İşte bu yolcu gemisinde tamamen bir tesadüf eseri karşılaşan iki oyuncu okuyucuya heyecan dolu bir satranç karşılaşması yaşatıyor. Kibir satranç 'ın
yazılı olmayan kuralıdır. Üst üste kazanmaya başladın mı kaymetmek çok ağır gelir ve yenilen pehlivan güreşe doymaz misali sürekli bir rövanş isteğiyle dolar yüreğin. Bu kitap da da hem yalnızlığı, hem de satranç' ın sadece bir oyun olmadığını çok sade bir dille anlatmış Zweig. Ben çok beğendim herkesin okumasını tavsiye ederim.
İncelemenin bu kısmına yazarın mini bir biyografisini bırakmak istiyorum çünkü tarjik hayatını okuyunca çok şaşırmıştım. Bilmeyenlerin de bilmesini isterim.
Varlıklı bir sanayicinin oğlu olarak 1881'de Avustralya 'nın Viyana kentinde doğan Zweig, küçük yaştan itibaren edebiyat, sanat alanında eğitim görmeye başladı. 1. Dünya Savaşında gönüllü olarak orduya katılan Zweig, savaşın korkunçluğuna tanık olduktan sonra yazdığı yazılarda savaşın anlamsızlığını ve yanlışlığını savunmaya başladı. Savaştan sonra 20 yıl boyunca yaşayacağı Salzburg'a yerleşti. Burada evlendi. Bu sürede pek çok eser verdi. 1993 de iktidara gelen Nizilerin kurduğu baskı nedeniyle 1934 yılında Londra 'ya göç etti.
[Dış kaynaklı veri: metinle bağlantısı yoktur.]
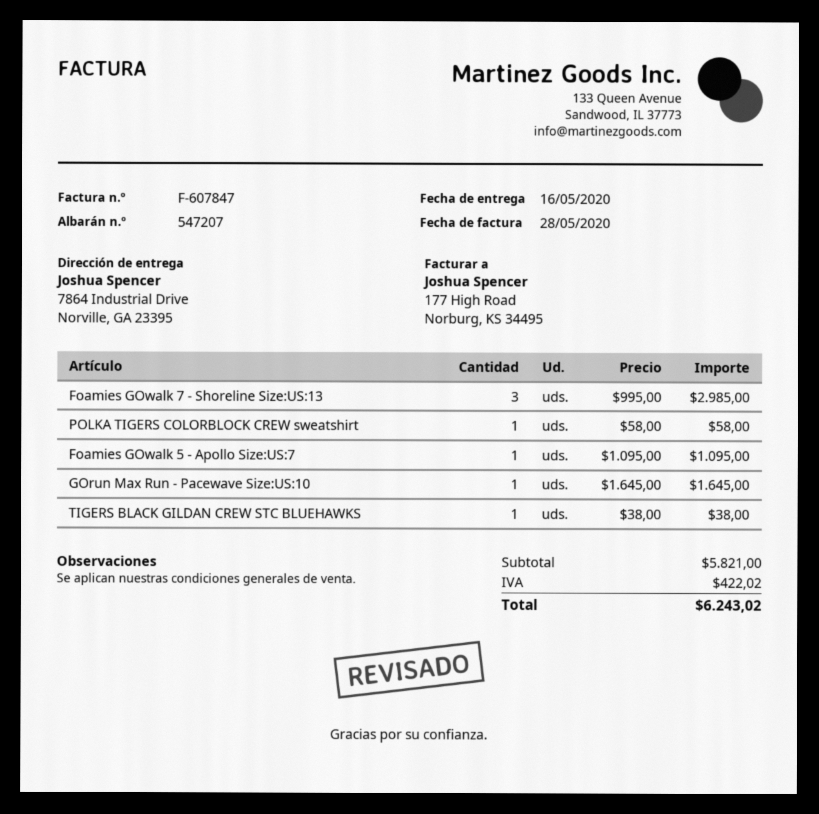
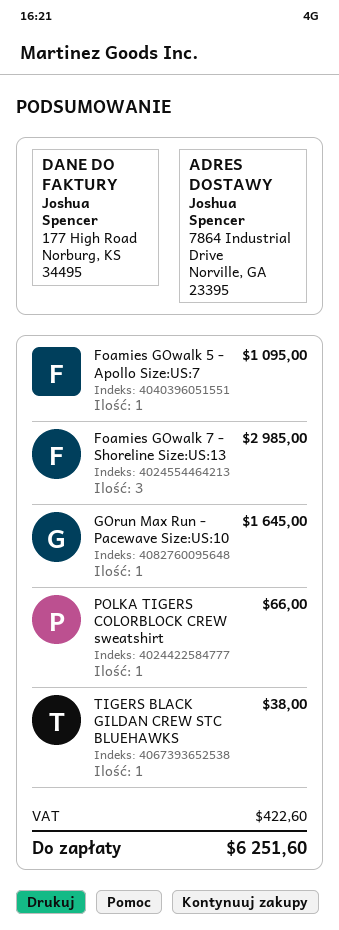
POLKA TIGERS COLORBLOCK CREW sweatshirt: 1 for 58.00 -> 1 for 66.00
tax: 422.02 -> 422.60
total: 6243.02 -> 6251.60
Buranın ardından 1939 yılında Bath şehrine yerleşti. İlk evliliğini sonlandıran yazar ikinci evliliğini yaptı. Avrupa' nın içinde bulunduğu korkunç yıkımdan etkilenerek duyduğu üzüntü ve düş kırıklığı nedeniyle 22 Şubat 1942 'de eşiyle birlikte intihar etti.
Puanım:10/10
Kitaplarla kalın...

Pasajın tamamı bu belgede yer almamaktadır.